ちゃんと帰ってくると言っておいた筈なのに。
「ねぇ雛乃、どうして学校に来たんだい?ちゃんと帰ってくるから家で待ってればよかったのに」
「はい、ですが私の目の届かない所で雄司様の身に何か起きたら大変ですから、居ても立ってもいられずに来てしまいました」
やっぱり予想通りの答えか。そんなことだと思ったよ。
ふぅ、と溜め息をつくと、雛乃は怒ってると思ったのか、シュンと落ち込んだ。
「勝手な行動をしてしまい、申し訳ありません。お怒りはごもっともです……」
「い、いや!怒ってないよ!そもそも僕が学校のこととかちゃんと教えなかったのが悪いんだし、気にしないでいいから!」
慌てて弁解するが、雛乃は「でも……」と渋っている。
生真面目なのも時には考えものだな。
「その気持ちは嬉しかったから、雛乃は悪くないよ。ありがとな」
「雄司様……」
ようやく納得したのか、雛乃は笑顔を見せてくれた。
うん、やっぱり笑顔が一番だよね。
さて、時間を見るともうすぐ昼休みが終わってしまう。
雛乃をどうするかな?家に帰らせてもなんかかえって心配だし、放課後まで待ってもらって、一緒に帰るか?

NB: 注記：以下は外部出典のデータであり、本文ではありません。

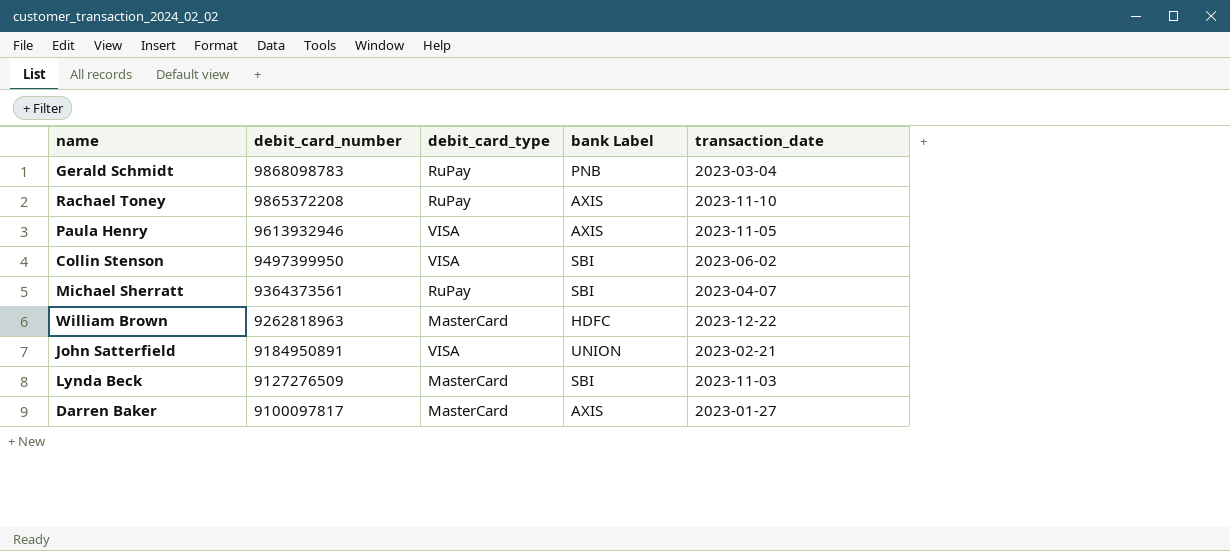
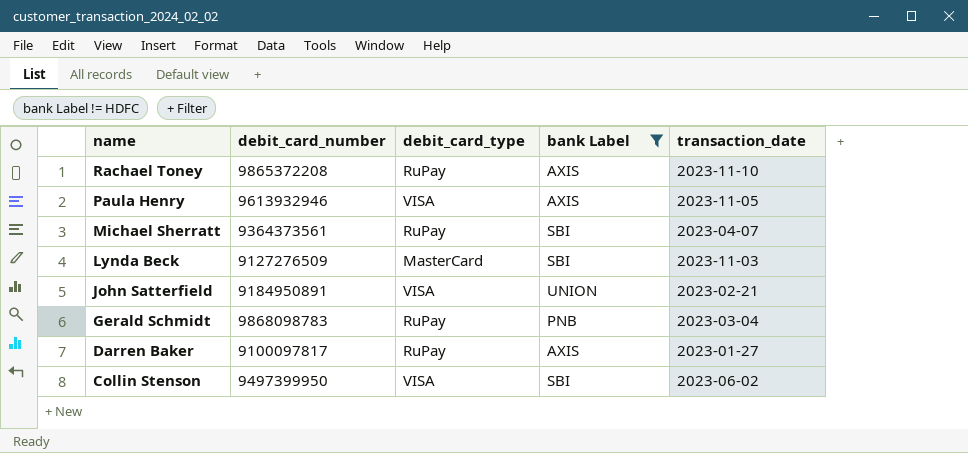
filter: none -> bank Label != HDFC
row order: debit_card_number descending -> name descending
Darren Baker | debit_card_type: MasterCard -> RuPay

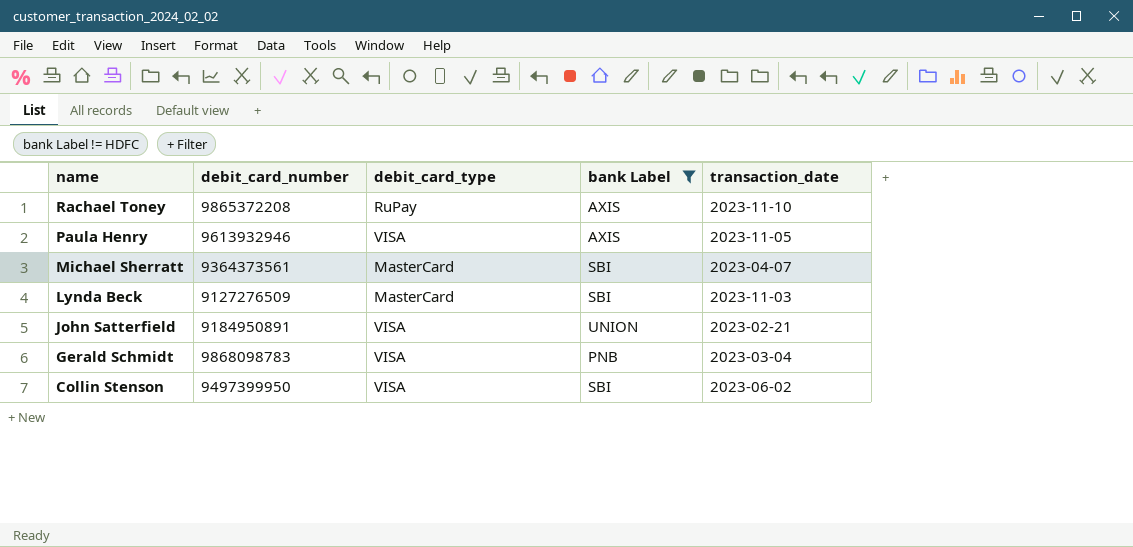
row Darren Baker: 9100097817 | RuPay | AXIS | 2023-01-27 -> none
Michael Sherratt | debit_card_type: RuPay -> MasterCard
Gerald Schmidt | debit_card_type: RuPay -> VISA

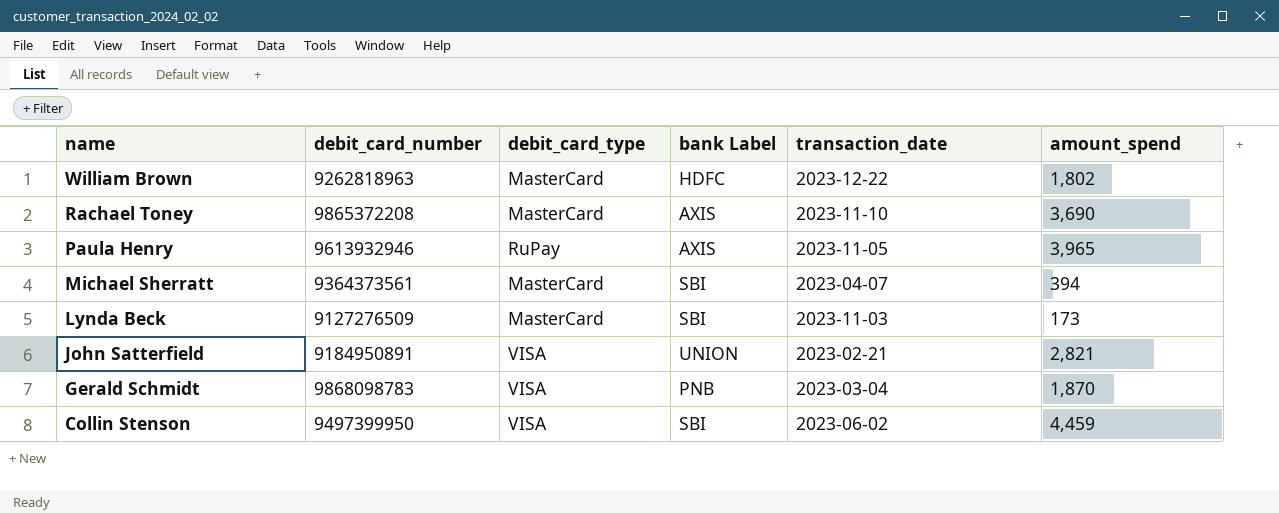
filter: bank Label != HDFC -> none
column amount_spend | position: none -> 6
Rachael Toney | debit_card_type: RuPay -> MasterCard
Paula Henry | debit_card_type: VISA -> RuPay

「僕、これから教室に戻るけど、雛乃はどうする?ここで待ってるか、それとも家で……」
「ここで待ちます!」
おお!返答が早いな。
「でもいいのか?家の方が少なくとも退屈しないと思うけど……」
「お傍にいられないのなら、せめて出来るだけ近くにいたいんです!」
グハァ(吐血)!!
僕は雛乃の、その言葉と真剣な瞳に、ノックアウトされてしまった。
あーもう可愛いすぎる!僕は幸せ者かも!
でも雛乃にこんなこと言わせるなんて、僕って駄目な奴だ……。
一緒に学校に行ければいいのに、なんて無理だろな。
とにかくなんとかしてあげないと、駄目元で考えてみるか。
「それじゃ、僕はそろそろ行くよ。今度はちゃんと待ってるように。分かったね?」
「はい、お気をつけて……」
いや、別に戦場に行く兵士じゃないから、そんな心配そうな顔しなくても。
確かに学生にとって教室はある意味戦場だけどね。
僕は屋上を後にし、教室に戻る。扉を開けようとしたとき、中から異様な気を感じた。
意を決して開けると、禍々しいオーラを纏った男子達が揃って睨みつける。
生きて帰れるかな?
僕はそのとき本気でそう思った。